La résidence de Mougins à Paris devra se séparer plus tôt que prévu de son locataire. Alassane Dramane Ouattara, le président ivoirien, a dû toute affaire cessante retourner dare-dare dans son pays, qui pleure depuis hier à cause d’un déluge qui s’est abattu sur ses filles et fils, endeuillant au moins une vingtaine de familles. Plusieurs communes, dont notamment la Riveira Palmeraie, Abobo, Adjamé ont découvert des paysages qui seraient plus seyants dans un décor de film de science-fiction, plutôt que dans la réalité.
Et comme si cela ne suffisait pas, des nouvelles pas si bonnes annoncent de possibles arrivées de pluies tout aussi menaçantes, plongeant les autorités communales dans un désarroi qui traduit le caractère inédit de cette catastrophe naturelle. Du reste, le président ivoirien qui arrive à Abidjan, coiffé du casque de pompier, devrait vite s’asseoir et prendre des décisions urgentes pour d’abord sauver ce qui peut encore l’être, procéder à la réparation des dégâts, assister les sinistrés, et voir dans une mesure plus prospective, examiner les possibilités d’amoindrir les pertes et les dégâts si une catastrophe de ce même gabarit devrait revenir.
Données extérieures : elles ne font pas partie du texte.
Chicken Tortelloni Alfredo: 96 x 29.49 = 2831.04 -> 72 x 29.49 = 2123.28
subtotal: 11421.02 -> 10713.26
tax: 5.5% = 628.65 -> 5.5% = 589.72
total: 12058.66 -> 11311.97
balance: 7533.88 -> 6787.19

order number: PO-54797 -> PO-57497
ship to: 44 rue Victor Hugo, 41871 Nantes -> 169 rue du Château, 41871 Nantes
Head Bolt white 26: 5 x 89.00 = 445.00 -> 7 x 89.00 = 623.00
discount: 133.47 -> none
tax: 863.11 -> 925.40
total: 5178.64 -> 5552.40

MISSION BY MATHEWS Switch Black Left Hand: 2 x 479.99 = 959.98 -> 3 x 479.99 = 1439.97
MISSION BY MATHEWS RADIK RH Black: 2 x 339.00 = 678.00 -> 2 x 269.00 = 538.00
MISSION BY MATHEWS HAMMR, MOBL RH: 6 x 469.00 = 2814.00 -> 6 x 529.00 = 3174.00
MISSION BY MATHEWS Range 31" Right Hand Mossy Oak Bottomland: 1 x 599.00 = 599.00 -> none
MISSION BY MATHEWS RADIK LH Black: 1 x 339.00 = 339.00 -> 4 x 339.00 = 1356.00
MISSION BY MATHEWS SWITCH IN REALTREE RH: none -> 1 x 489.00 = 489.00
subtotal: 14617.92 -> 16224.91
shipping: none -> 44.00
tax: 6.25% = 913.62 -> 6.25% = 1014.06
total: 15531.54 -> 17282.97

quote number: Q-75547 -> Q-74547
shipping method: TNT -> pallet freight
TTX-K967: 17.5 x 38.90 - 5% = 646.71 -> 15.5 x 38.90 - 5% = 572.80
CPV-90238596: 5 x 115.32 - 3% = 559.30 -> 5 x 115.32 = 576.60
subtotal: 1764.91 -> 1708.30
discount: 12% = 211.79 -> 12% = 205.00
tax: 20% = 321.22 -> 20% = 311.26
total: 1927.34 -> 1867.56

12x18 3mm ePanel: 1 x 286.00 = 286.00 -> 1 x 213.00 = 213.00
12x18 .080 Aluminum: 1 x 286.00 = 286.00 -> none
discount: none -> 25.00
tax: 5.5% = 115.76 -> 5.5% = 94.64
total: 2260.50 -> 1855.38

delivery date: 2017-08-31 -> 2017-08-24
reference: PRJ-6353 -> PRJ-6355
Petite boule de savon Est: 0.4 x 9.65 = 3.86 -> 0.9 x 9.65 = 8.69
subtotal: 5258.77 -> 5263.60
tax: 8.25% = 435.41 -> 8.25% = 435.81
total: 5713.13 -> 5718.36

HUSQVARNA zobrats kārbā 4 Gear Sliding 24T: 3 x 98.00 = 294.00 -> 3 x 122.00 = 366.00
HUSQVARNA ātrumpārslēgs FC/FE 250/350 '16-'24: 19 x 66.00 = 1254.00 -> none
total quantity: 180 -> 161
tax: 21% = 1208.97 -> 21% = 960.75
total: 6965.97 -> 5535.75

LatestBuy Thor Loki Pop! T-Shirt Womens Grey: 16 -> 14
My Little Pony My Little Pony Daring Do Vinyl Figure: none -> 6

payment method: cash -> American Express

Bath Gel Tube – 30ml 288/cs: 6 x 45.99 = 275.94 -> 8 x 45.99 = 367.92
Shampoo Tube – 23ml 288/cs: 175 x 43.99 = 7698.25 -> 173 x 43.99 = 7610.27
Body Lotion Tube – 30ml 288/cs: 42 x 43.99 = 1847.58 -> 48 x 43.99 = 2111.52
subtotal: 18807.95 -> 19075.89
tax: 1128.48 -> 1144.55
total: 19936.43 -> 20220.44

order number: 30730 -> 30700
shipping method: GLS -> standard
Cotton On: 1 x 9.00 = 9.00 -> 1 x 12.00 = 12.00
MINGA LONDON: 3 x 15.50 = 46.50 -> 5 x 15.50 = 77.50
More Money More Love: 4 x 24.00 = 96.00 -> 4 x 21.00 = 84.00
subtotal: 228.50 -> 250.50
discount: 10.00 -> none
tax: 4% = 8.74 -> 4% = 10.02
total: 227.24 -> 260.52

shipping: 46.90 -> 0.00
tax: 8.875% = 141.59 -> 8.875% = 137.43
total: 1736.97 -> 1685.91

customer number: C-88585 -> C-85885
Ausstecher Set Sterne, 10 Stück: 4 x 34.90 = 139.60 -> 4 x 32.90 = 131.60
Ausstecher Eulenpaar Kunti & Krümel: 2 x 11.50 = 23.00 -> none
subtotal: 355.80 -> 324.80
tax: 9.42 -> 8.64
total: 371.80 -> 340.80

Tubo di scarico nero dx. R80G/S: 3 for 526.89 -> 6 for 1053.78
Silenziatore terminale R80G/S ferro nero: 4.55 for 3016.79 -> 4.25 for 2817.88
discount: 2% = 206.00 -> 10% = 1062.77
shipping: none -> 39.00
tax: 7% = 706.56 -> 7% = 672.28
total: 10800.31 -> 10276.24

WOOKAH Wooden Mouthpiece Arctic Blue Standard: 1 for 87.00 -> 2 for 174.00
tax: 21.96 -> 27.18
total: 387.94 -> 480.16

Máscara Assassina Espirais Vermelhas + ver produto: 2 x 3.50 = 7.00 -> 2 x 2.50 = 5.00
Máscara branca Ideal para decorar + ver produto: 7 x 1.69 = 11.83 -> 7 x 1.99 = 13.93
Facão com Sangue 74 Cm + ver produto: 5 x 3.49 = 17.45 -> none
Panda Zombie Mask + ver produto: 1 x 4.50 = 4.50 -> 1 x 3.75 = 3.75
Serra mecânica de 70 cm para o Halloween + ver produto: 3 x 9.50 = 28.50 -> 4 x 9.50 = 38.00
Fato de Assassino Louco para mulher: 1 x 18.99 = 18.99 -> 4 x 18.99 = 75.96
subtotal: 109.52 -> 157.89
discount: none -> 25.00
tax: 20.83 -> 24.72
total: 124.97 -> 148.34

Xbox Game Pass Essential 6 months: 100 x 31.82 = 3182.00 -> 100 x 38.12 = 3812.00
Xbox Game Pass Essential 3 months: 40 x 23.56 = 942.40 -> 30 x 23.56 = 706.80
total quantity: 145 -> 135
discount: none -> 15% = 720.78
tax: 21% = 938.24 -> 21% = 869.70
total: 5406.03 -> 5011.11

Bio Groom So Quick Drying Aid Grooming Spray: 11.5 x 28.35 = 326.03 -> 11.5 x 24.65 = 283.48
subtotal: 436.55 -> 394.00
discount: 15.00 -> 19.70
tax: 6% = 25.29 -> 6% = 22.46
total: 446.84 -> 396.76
Il faudrait néanmoins garder en mémoire que ces catastrophes naturelles sont les résultantes de nos comportements délictuels envers la planète : notre globe a chaud parce que nous décimons nos forêts, la pollution les gaz à effet de serre sont des réalités, le gaspillage d’eau quotidien, bref à force de vouloir se rendre maître et possesseur de la nature par le productivisme dompteur, l’homme ne fait qu’engendrer de funestes tornades et orages. Stakhanov de la transformation de notre environnement, nous en avons créé le déséquilibre qui se déchaîne.
Le dérèglement climatique n’est plus donc une affaire et de Blancs, encore qu’il existe des climatosceptiques, tel un Donald Trump, le réchauffement de la planète est aussi palpable en Afrique. Et le déluge abidjanais, se déroule souvent à Niamey, Ouaga, Bamako, et au Burkina, le 1er septembre 2009 est toujours présent dans les esprits, un jour apparenté à l’Apocalypse Now, version burkinabè. Les motocyclettes qui pétaradent, dégageant la fumée à longueur de journée, ou les voitures de 20 ou 30 ans déversées en Afrique comme poubelle doivent cesser. Les réunions internationales sur le climat, notamment les COP, sont désormais des places to be, des tribunes où l’Afrique doit faire entendre sa voix, car très souvent elle pollue moins, mais payera plus pour les grands pollueurs comme la Chine.
L’Africain doit se convaincre que malgré la météo, qui fait dans la prévisibilité de l’heure des intempéries, du volume d’eau par mètre carré, bref du temps qu’il fera, il y a toujours cette part d’indétermination qui fait que la Nature demeure insoumise et rebelle. Mais le climat n’est pas la seule cause de cette furie naturelle. L’incurie et l’irresponsabilité de l’homme (encore) expliquent aussi des scènes comme celles observées à Abidjan dans la nuit du 18 au 19 juin dernière : des villes construites avec des voiries approximatives, entendez les lotissements et l’érection des maisons ne sont pas accompagnés de caniveaux idoines et quand ces caniveaux existent, ils sont bouchés par des détritus domestiques et autres sachets plastiques jetés par les riverains. L’assainissement est un des parents pauvres de l’urbanisation. Nos pays regorgent d’urbanistes, de paysagistes, d’architectes-urbanistes, mais hélas, à chaque saison, ses déguerpis, ses mares au milieu d’habitations. Mais à chaque fin de l’hivernage, les zones inondables sont prises d’assaut par des populations qui s’y installent de nouveau.
Face à la Nature qui se sent agressée alors qu’elle semble être ordonnée et parfaite, il faut que l’homme se discipline, qu’il prenne conscience, qu’en la détruisant c’est lui-même qu’il détruit. Abidjan n’a été qu’un aperçu et d’autres villes en feront les frais, car bien souvent l’homme, ce bien-pensant n’apprend pas de l’histoire. Climat-là ce n’est plus affaire de Blancs dè, pour emprunter le nouchi ivoirien.